In the data that follows, give the number of lines containing the word "font". Offer no additional comment.

- [Front-end code change data]:
════

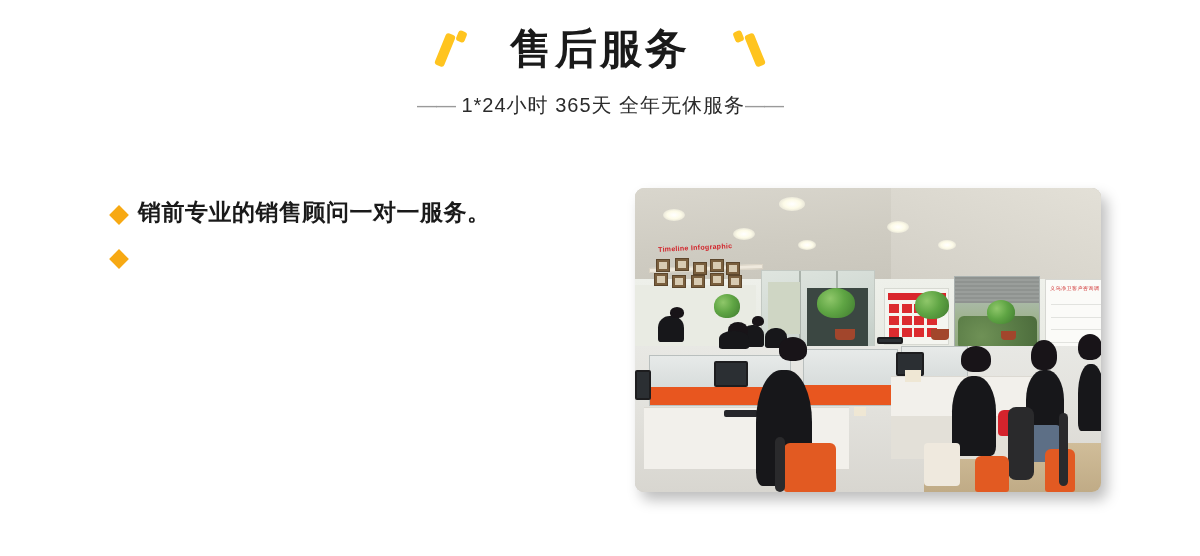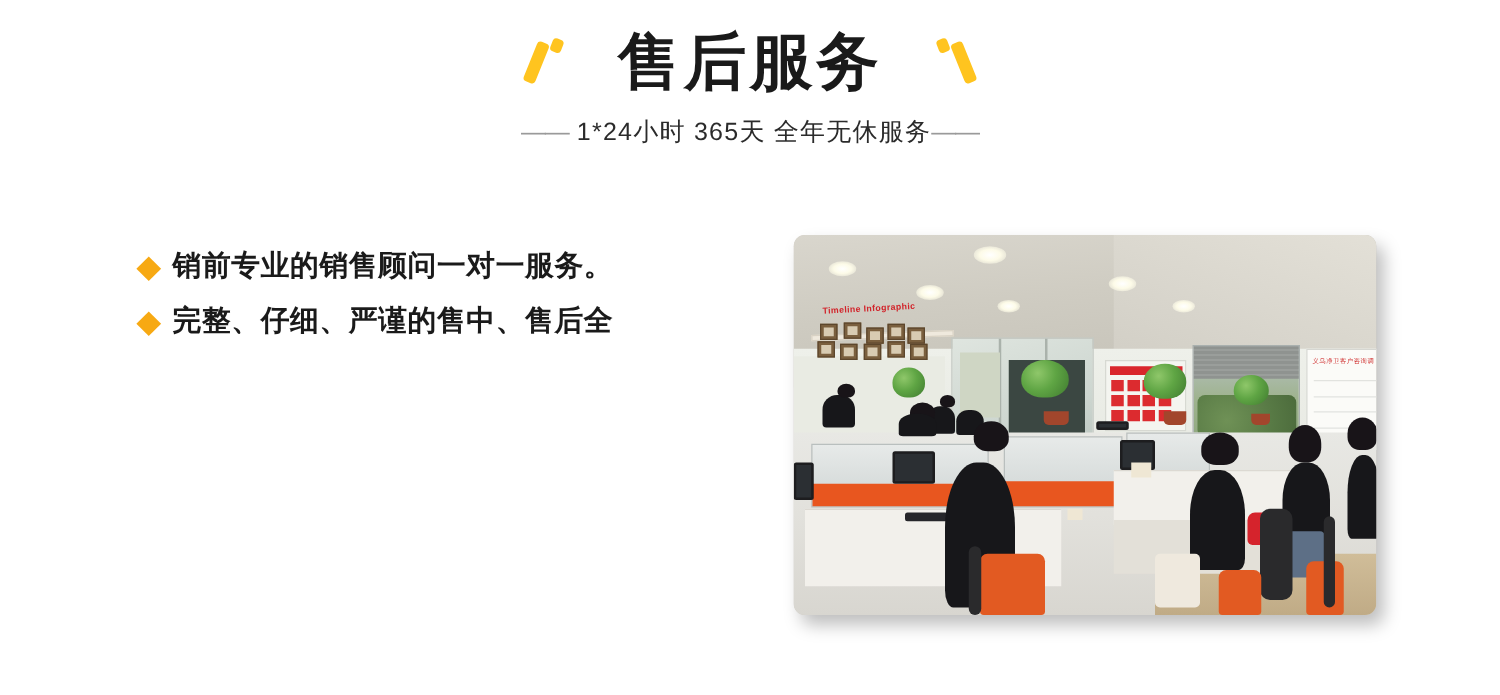--- a/index.html
+++ b/index.html
@@ -39,7 +39,7 @@
     gap: 34px;
   }
   .title-text {
-    font-size: 50px;
+    font-size: 42px;
     font-weight: bold;
     color: #1a1a1a;
     letter-spacing: 3px;

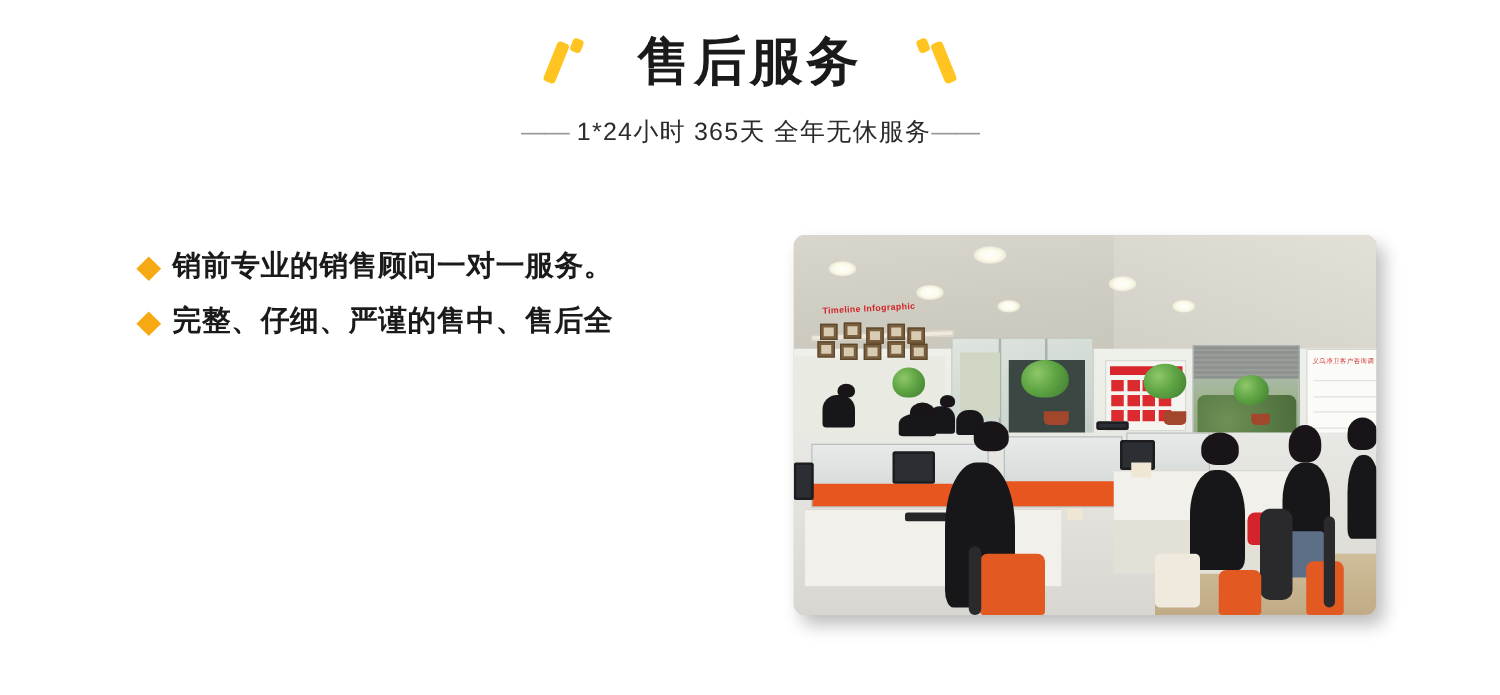--- a/index.html
+++ b/index.html
@@ -443,7 +443,6 @@
       <div class="feature-row">
         <span class="bullet"></span>
         <span class="feature-text">
-          <span>完整、仔细、严谨的售中、售后全</span>
         </span>
       </div>
     </div>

════

- [Solution to the problem]: 3